# Amazon Leaf Fish



## hodgesa (Jan 8, 2011)

Hey : victory:

just wondering whether anyone keeps, or has kept, Amazon Leaf Fish (_Monocirrhus polyacanthus_) on here? I've been looking into getting some, and have been researching. I have kept tropical fish before for years and was very successful, and I have an urge to set up my tank again (125 ltr).

On many of the care sheets it says that they are quite difficult to keep healthy, partly because of their diets, and also because they're quite easily stressed, and I just wanted to know whether this is true and actually how hard to keep them it really is. Any advice would be great :notworthy: and if anyone has kept them and replies, I'll have a few more questions for you 

Cheers, Andy.


----------



## Paul112 (Apr 6, 2007)

One of my rookie mistakes when I first got into tropical fish was to put one of these in a community setup with Neon Tetras. I noticed the number of Tetras drop pretty quickly, and stayed up one night to see the leaf fish hunting them. Fascinating to watch, head down, mimicking a leaf drifting in the current until close, then striking. Needless to say it became a species-only tank after that.

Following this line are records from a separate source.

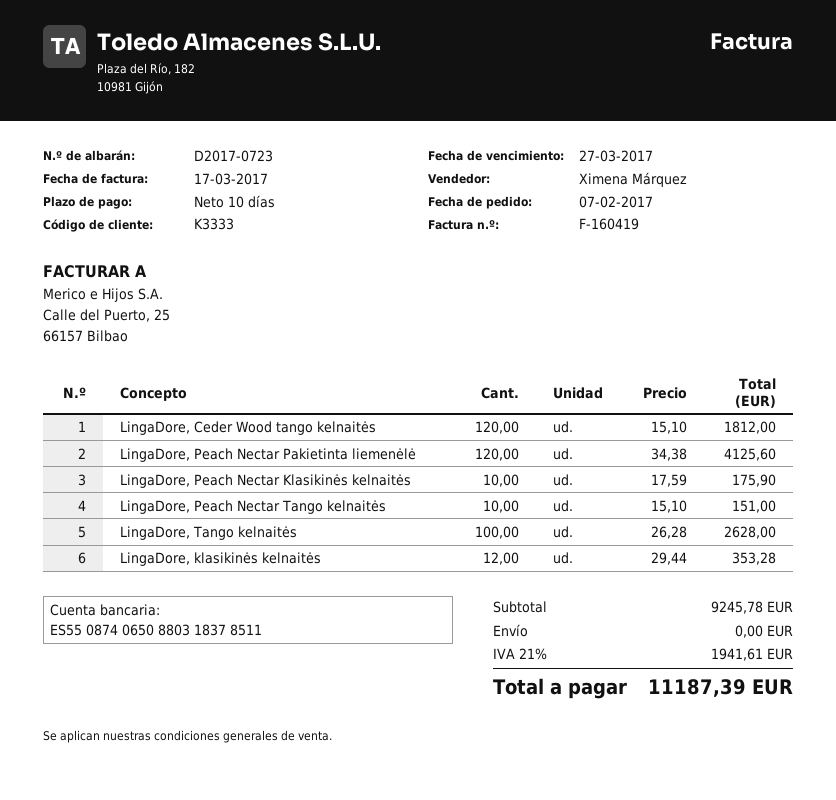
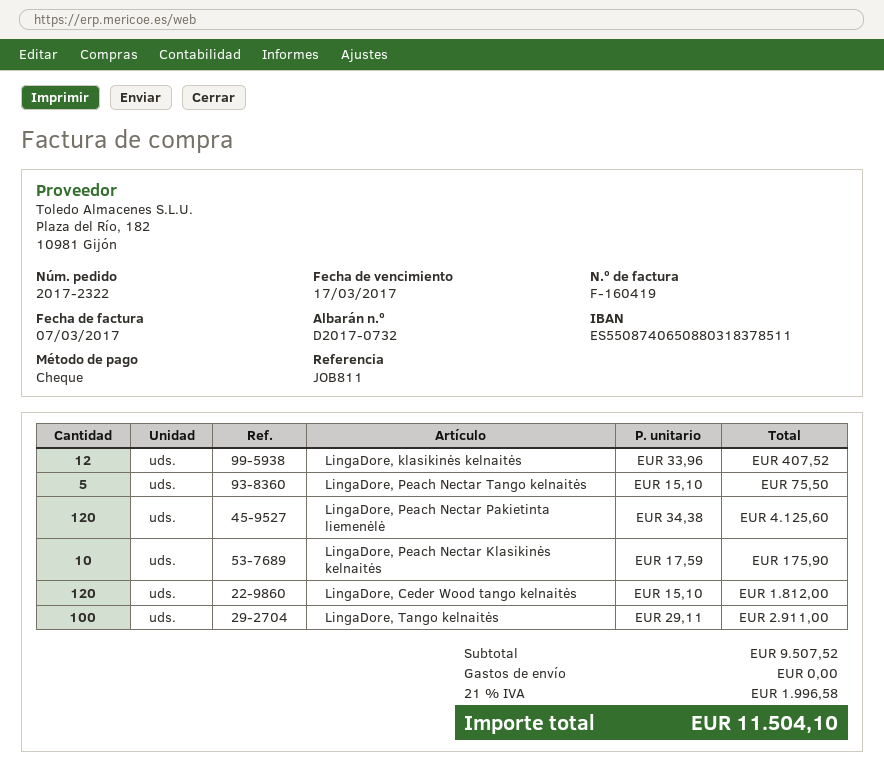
delivery note number: D2017-0723 -> D2017-0732
invoice date: 2017-03-17 -> 2017-03-07
due date: 2017-03-27 -> 2017-03-17
LingaDore, Peach Nectar Tango kelnaitės: 10 x 15.10 = 151.00 -> 5 x 15.10 = 75.50
LingaDore, Tango kelnaitės: 100 x 26.28 = 2628.00 -> 100 x 29.11 = 2911.00
LingaDore, klasikinės kelnaitės: 12 x 29.44 = 353.28 -> 12 x 33.96 = 407.52
subtotal: 9245.78 -> 9507.52
tax: 21% = 1941.61 -> 21% = 1996.58
total: 11187.39 -> 11504.10

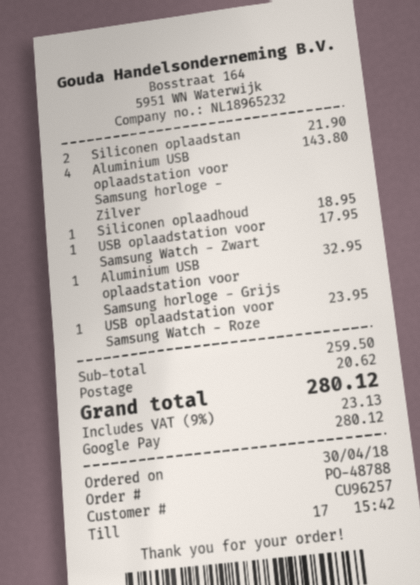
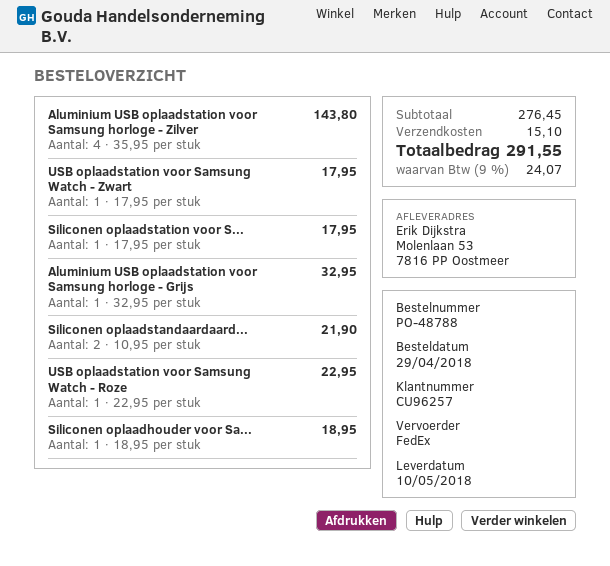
order date: 2018-04-30 -> 2018-04-29
USB oplaadstation voor Samsung Watch - Roze: 1 for 23.95 -> 1 for 22.95
Siliconen oplaadstation voor S...: none -> 1 for 17.95
subtotal: 259.50 -> 276.45
shipping: 20.62 -> 15.10
tax: 9% = 23.13 -> 9% = 24.07
total: 280.12 -> 291.55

Mine was pretty picky, I managed to keep it alive for about a year but it was always emaciated, couldn't wean it onto frozen food or flake, only live worms, infrequently. Unfortunately one of those species that doesn't take well to captivity, unless you have an endless supply (and no problem feeding...) small live fish.

Best,
Paul


----------



## Moony14 (Aug 20, 2011)

I wonder if it would be possible to keep a few in a 4ft tank with tons of guppies, they might be able to breed enough to keep the leaf fish well fed, but you would need a lot of guppies!!


----------



## SkinheadOi85 (Sep 28, 2008)

Moony i dont know much about the leaf fish but i would be tempted to keep the guppies in a seperate tank or a big sump depending on leaf fish tank size and let them breed in that...20 or 30 odd breeding taking grown on babies out or adults every so often after established a decent sized colony of them..then when had alot of fry to grow on and mid size guppies get leaf?


----------



## Moony14 (Aug 20, 2011)

SkinheadOi85 said:


> Moony i dont know much about the leaf fish but i would be tempted to keep the guppies in a seperate tank or a big sump depending on leaf fish tank size and let them breed in that...20 or 30 odd breeding taking grown on babies out or adults every so often after established a decent sized colony of them..then when had alot of fry to grow on and mid size guppies get leaf?


Yeah I suppose that way would be better! I can't see any problems with that method :2thumb:


----------



## Frostpaw (May 10, 2010)

i think... its illegal now to feed a live vertebrate to another live vertebrate... so be careful.


----------



## Moony14 (Aug 20, 2011)

Frostpaw said:


> i think... its illegal now to feed a live vertebrate to another live vertebrate... so be careful.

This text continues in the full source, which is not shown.